WHAT THE EXERCISE ASKS
Retype exactly the lines that run from the line with "Thalamus on AWS." to the final line of the entries, keeping both ends and nothing else.

○ ○ ○ ○

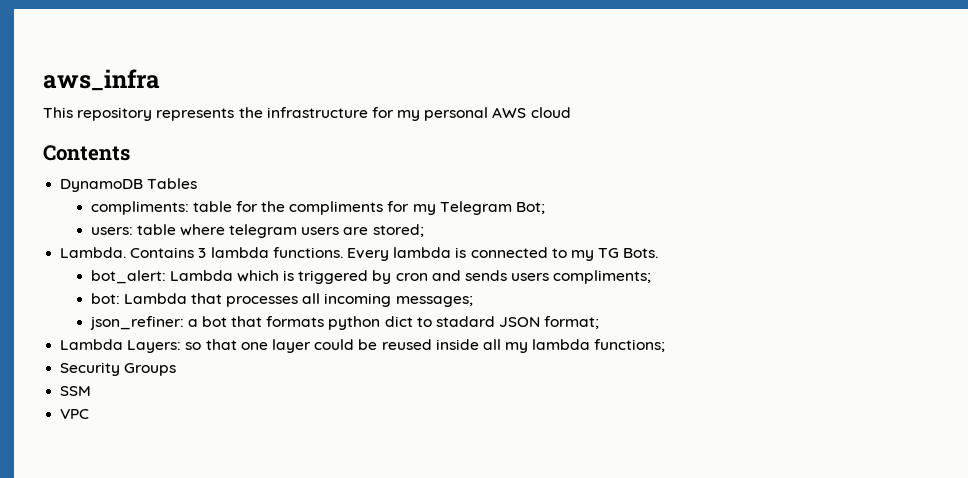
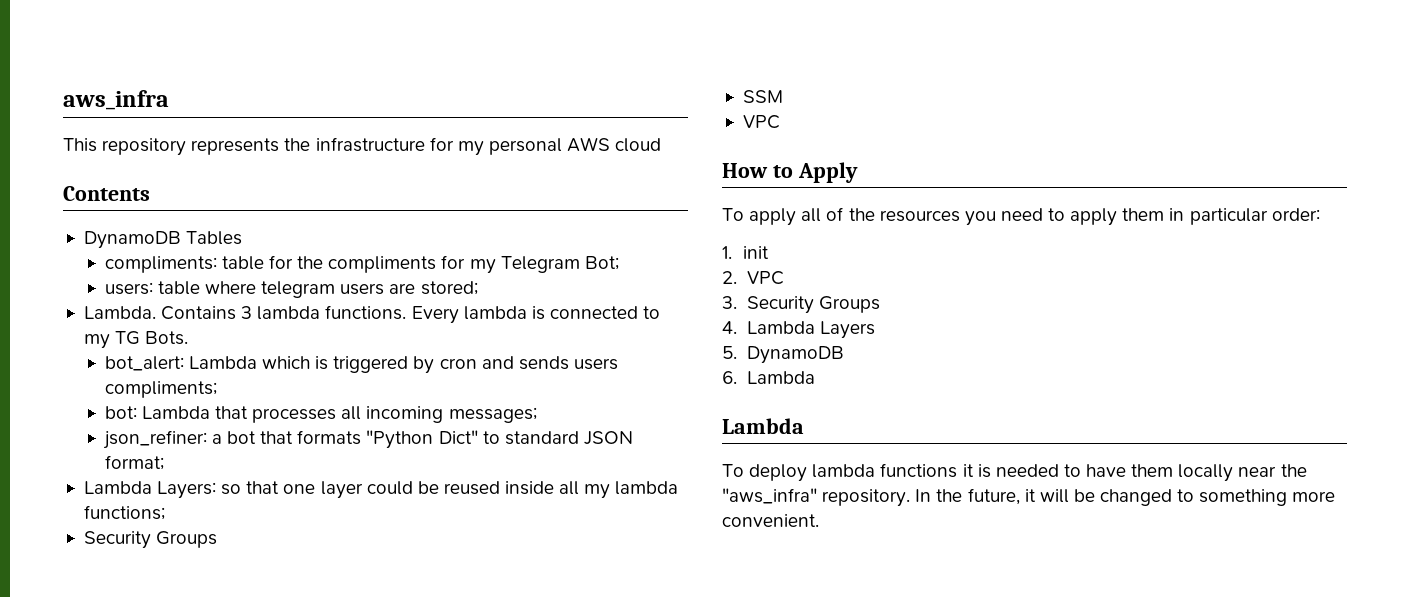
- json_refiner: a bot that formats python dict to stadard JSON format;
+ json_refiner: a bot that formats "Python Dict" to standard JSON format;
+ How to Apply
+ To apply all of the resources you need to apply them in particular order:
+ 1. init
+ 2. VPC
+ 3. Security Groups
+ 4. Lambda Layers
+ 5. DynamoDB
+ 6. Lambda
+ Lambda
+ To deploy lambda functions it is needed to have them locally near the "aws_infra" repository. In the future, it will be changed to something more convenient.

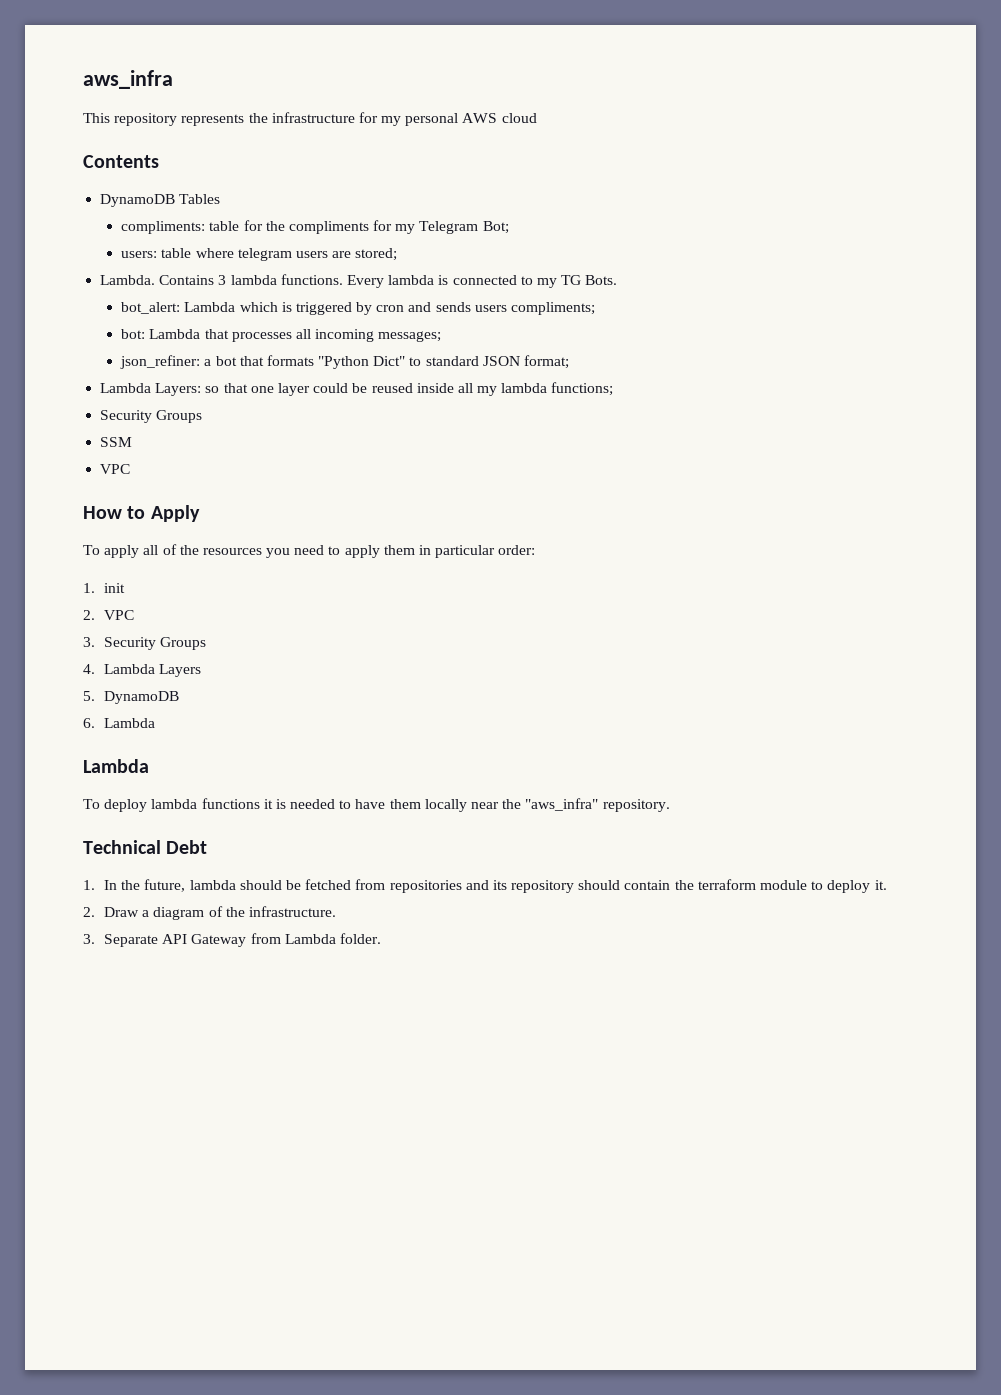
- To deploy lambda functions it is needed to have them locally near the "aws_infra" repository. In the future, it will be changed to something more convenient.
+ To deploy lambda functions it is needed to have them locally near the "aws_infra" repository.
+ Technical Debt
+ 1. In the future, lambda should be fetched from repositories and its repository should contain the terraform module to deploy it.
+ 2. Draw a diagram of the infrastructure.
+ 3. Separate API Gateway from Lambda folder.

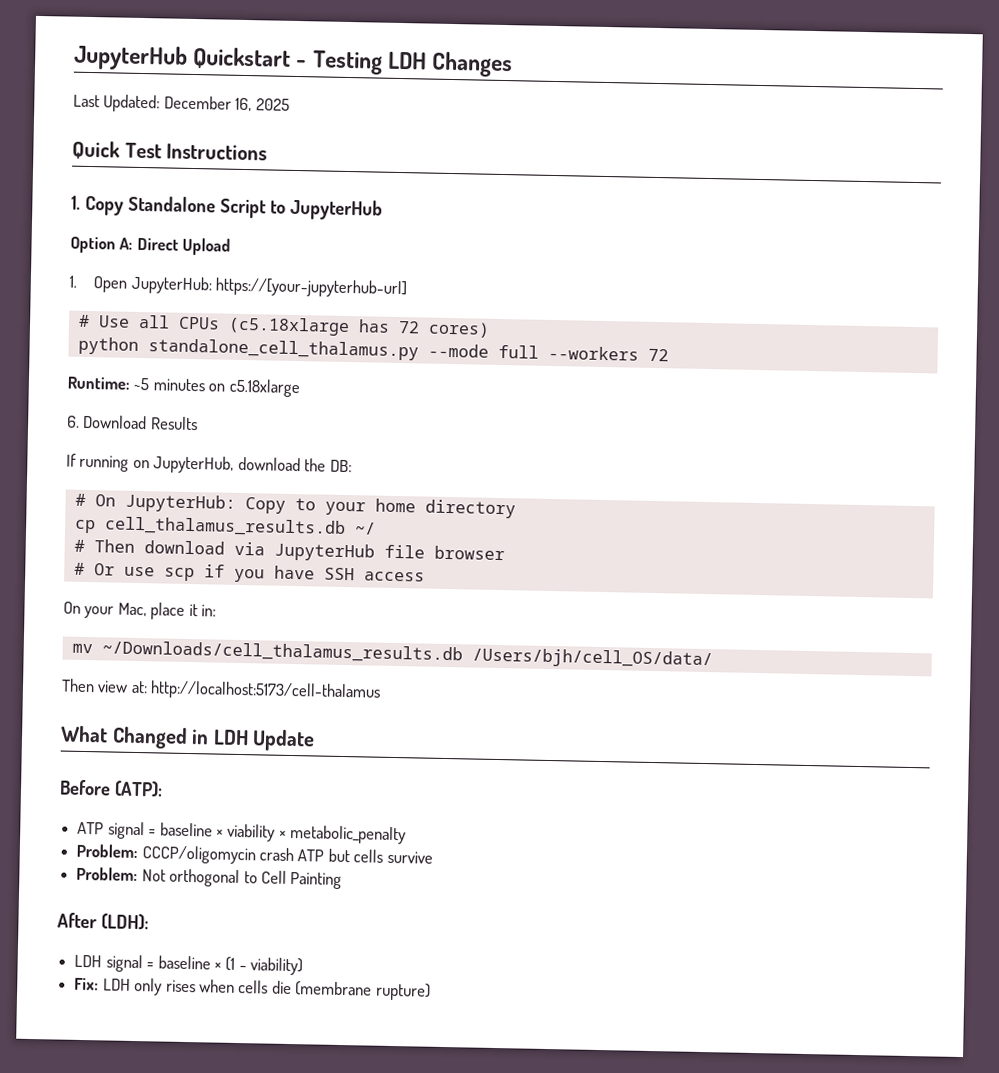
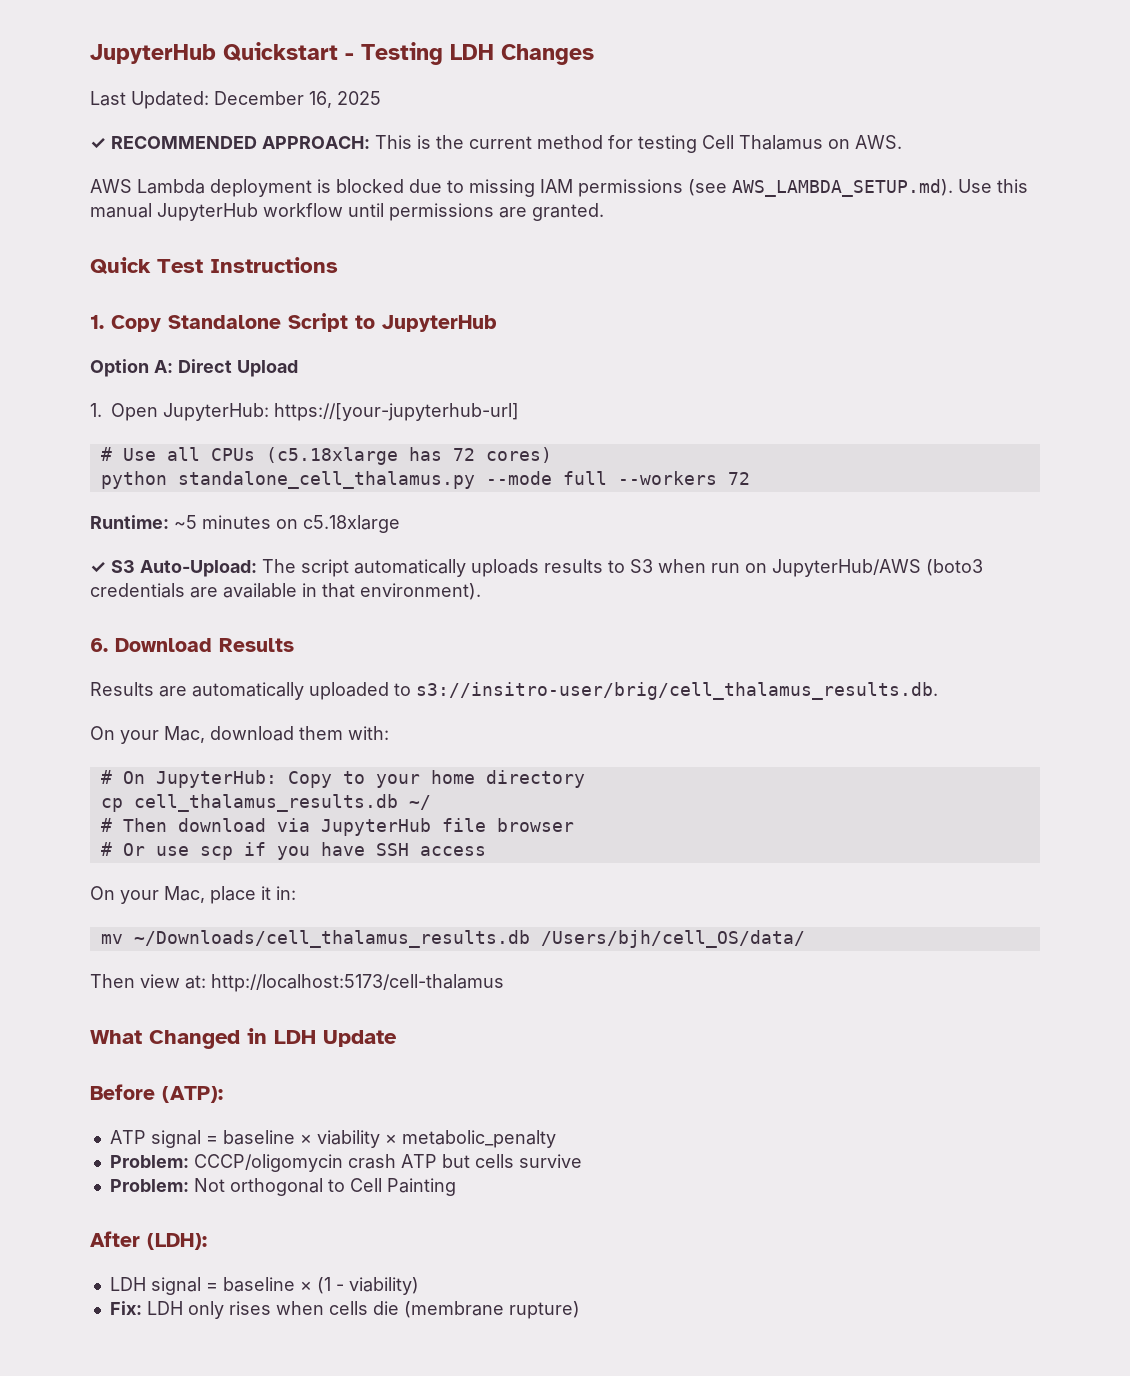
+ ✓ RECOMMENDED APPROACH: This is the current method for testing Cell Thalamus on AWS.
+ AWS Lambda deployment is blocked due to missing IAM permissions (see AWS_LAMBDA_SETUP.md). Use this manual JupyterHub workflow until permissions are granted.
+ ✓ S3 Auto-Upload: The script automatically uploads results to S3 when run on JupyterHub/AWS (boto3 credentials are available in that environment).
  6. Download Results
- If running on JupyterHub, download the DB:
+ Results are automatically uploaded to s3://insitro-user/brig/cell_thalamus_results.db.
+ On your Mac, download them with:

○ ○ ○ ○

EXPECTED ANSWER
+ ✓ RECOMMENDED APPROACH: This is the current method for testing Cell Thalamus on AWS.
+ AWS Lambda deployment is blocked due to missing IAM permissions (see AWS_LAMBDA_SETUP.md). Use this manual JupyterHub workflow until permissions are granted.
+ ✓ S3 Auto-Upload: The script automatically uploads results to S3 when run on JupyterHub/AWS (boto3 credentials are available in that environment).
  6. Download Results
- If running on JupyterHub, download the DB:
+ Results are automatically uploaded to s3://insitro-user/brig/cell_thalamus_results.db.
+ On your Mac, download them with:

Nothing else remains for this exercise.